Segundo Eran Klein, MD, Ph.D., neurologista e especialista em ética da Oregon Health & Science University e do Centro de Engenharia Neural Sensorimotora da Universidade de Washington, há muito menos questões abstratas que agora confrontam neurocientistas e outros profissionais de saúde do cérebro. Ele acredita que o apocalipse da IA ​​ainda é um cenário distante, no pior dos casos. Mas os pacientes já estão recebendo terapias não-farmacêuticas que podem alterar seu humor e perspectiva, como os implantes cerebrais destinados a combater a depressão. Os tratamentos potencialmente podem mudar a vida, além de serem mais seguros e eficazes do que as drogas tradicionais. No entanto, eles também poderiam distorcer o senso de identidade do paciente. “Os pacientes sentiram que esses dispositivos permitiram que eles fossem mais autênticos”, explicou Klein. “Permitiu que eles fossem a pessoa que sempre quiseram ou não perceberam que poderiam ser.”

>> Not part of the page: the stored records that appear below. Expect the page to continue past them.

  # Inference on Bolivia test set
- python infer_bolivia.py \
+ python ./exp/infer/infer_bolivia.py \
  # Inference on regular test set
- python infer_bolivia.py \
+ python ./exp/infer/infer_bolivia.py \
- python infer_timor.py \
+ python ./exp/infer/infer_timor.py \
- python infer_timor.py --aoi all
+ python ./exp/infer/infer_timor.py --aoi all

Ainda assim, os tratamentos distorceram a concepção que alguns pacientes tinham de sua individualidade, tornando-os inseguros quanto aos limites entre os implantes cerebrais e seu próprio livre arbítrio. “Havia preocupações sobre a agência”, disse Klein. “Os pacientes não têm certeza se o que estão sentindo é por si mesmos ou por causa do dispositivo.” Por exemplo, Klein descreveu um paciente que compareceu a um funeral e não conseguiu chorar. “Ele não sabia se era porque o dispositivo estava funcionando ou porque ele não amava essa pessoa tanto quanto ele pensava”, explicou Klein. À medida que a tecnologia melhora, Klein prevê que os pacientes e os médicos terão que equilibrar os benefícios de certas técnicas contra seus possíveis efeitos no senso de si.

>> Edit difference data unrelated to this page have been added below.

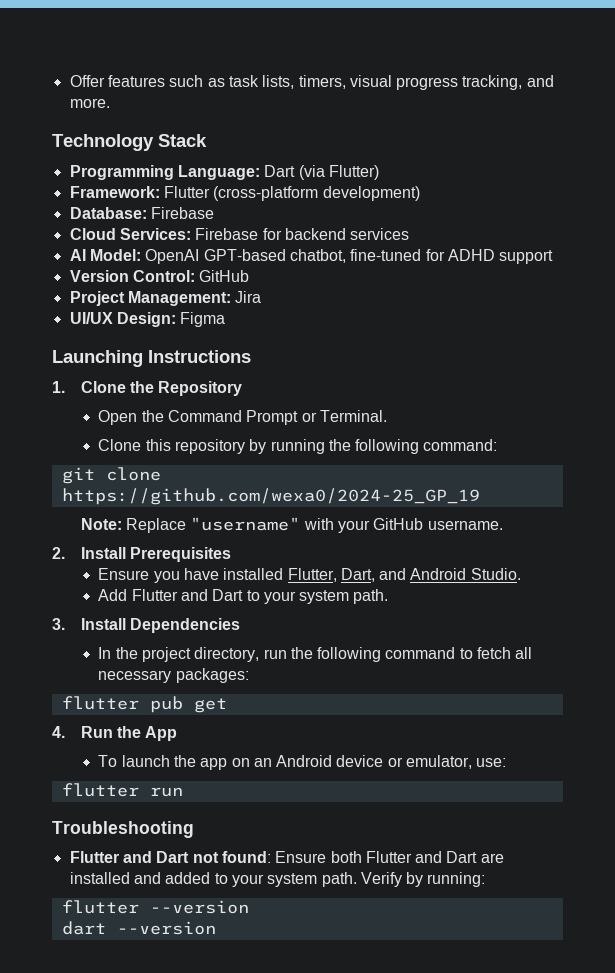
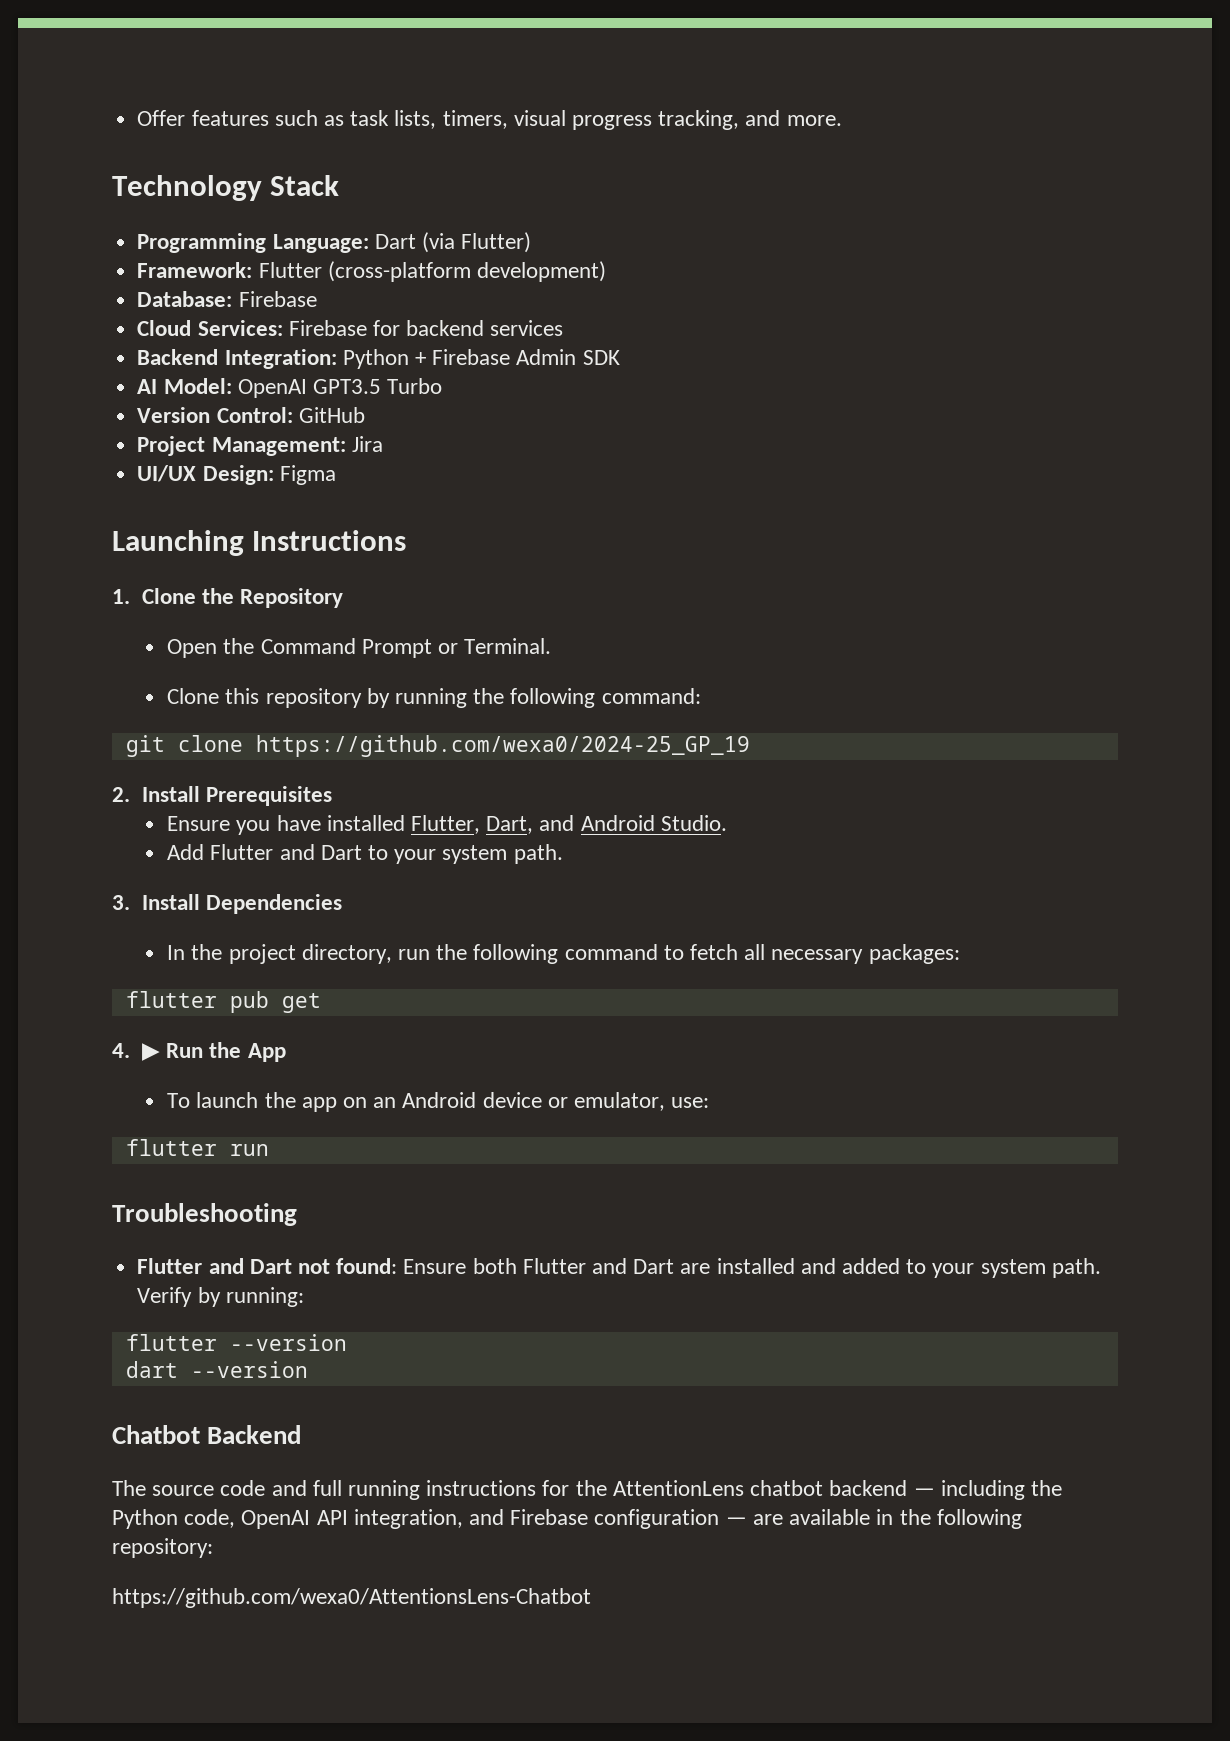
- AI Model: OpenAI GPT-based chatbot, fine-tuned for ADHD support
+ Backend Integration: Python + Firebase Admin SDK
+ AI Model: OpenAI GPT3.5 Turbo
- Note: Replace "username" with your GitHub username.
- 4. Run the App
+ 4. ▶ Run the App
+ Chatbot Backend
+ The source code and full running instructions for the AttentionLens chatbot backend — including the Python code, OpenAI API integration, and Firebase configuration — are available in the following repository:
+ https://github.com/wexa0/AttentionsLens-Chatbot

Não é aí que as grandes questões terminarão. Para James Giordano, Ph.D., chefe do Programa de Estudos de Neuroética do Centro Pellegrino de Bioética Clínica no Centro Médico da Universidade de Georgetown, a neurociência poderia mudar a forma como a sociedade aborda questões cruciais da natureza humana – algo que poderia ter grandes implicações para a lei. privacidade e outras áreas que não parecem ter uma conexão direta com a saúde do cérebro. Giordano previu que um novo campo de “neuro-lei” poderia emergir, com cientistas e juristas ajudando a determinar o status adequado da neurociência no sistema legal.

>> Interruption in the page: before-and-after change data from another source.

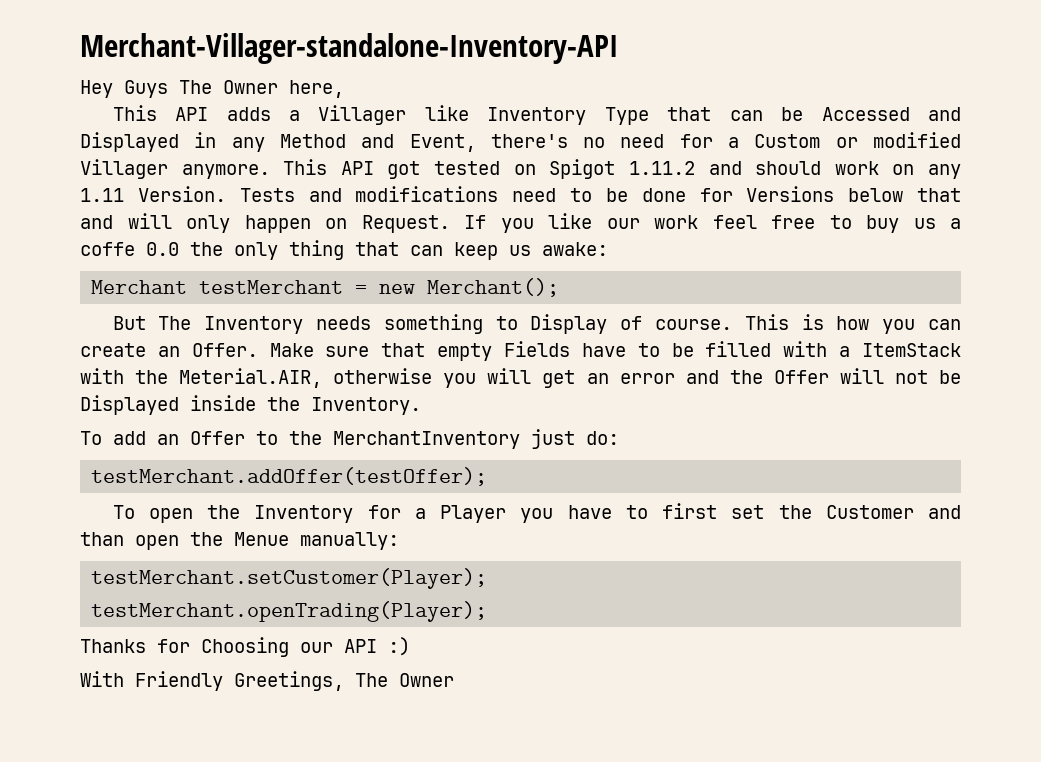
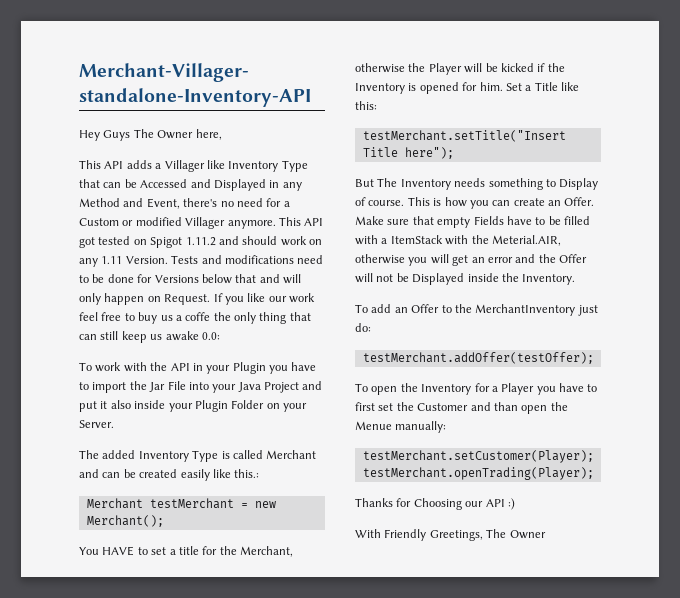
- If you like our work feel free to buy us a coffe 0.0 the only thing that can keep us awake:
+ If you like our work feel free to buy us a coffe the only thing that can still keep us awake 0.0:
+ To work with the API in your Plugin you have to import the Jar File into your Java Project and put it also inside your Plugin Folder on your Server.
+ The added Inventory Type is called Merchant and can be created easily like this.:
+ You HAVE to set a title for the Merchant, otherwise the Player will be kicked if the Inventory is opened for him. Set a Title like this:
+ testMerchant.setTitle("Insert Title here");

Quando, por exemplo, deveriam os entendimentos neurológicos do comportamento humano ser um argumento admissível para a inocência de um réu? A neurociência permite uma compreensão granular de como os cérebros individuais funcionam – o que cria uma riqueza de informações que o campo da medicina poderia abusar. “As ciências cerebrais estão preparadas para nos proteger ou, de alguma forma, nossa privacidade está sendo impugnada?”, Perguntou Giordano. Ecoando Klein, Giordano se perguntou se a ciência do cérebro poderia tornar perigosamente fácil moldar a personalidade e o senso de identidade de uma pessoa, potencialmente contra a vontade de um paciente ou a falta de uma compreensão das implicações de uma determinada terapia. “Podemos ‘abolir’ a dor, a tristeza, o sofrimento e expandir a capacidade cognitiva emocional ou moral?”, Perguntou Giordano. A neurociência poderia criar novas linhas de base de normalidade médica ou comportamental, mudando assim nossa ideia do que é e do que não é aceitável. “Qual será a nova cultura quando usamos a neurociência para definir o que é normal e anormal, quem é funcional e disfuncional?”

Giordano alertou que, com a rápida melhoria da tecnologia, a necessidade de respostas se tornará cada vez mais urgente. “Verificação da realidade”, Giordano disse: “Esta coisa está chegando.”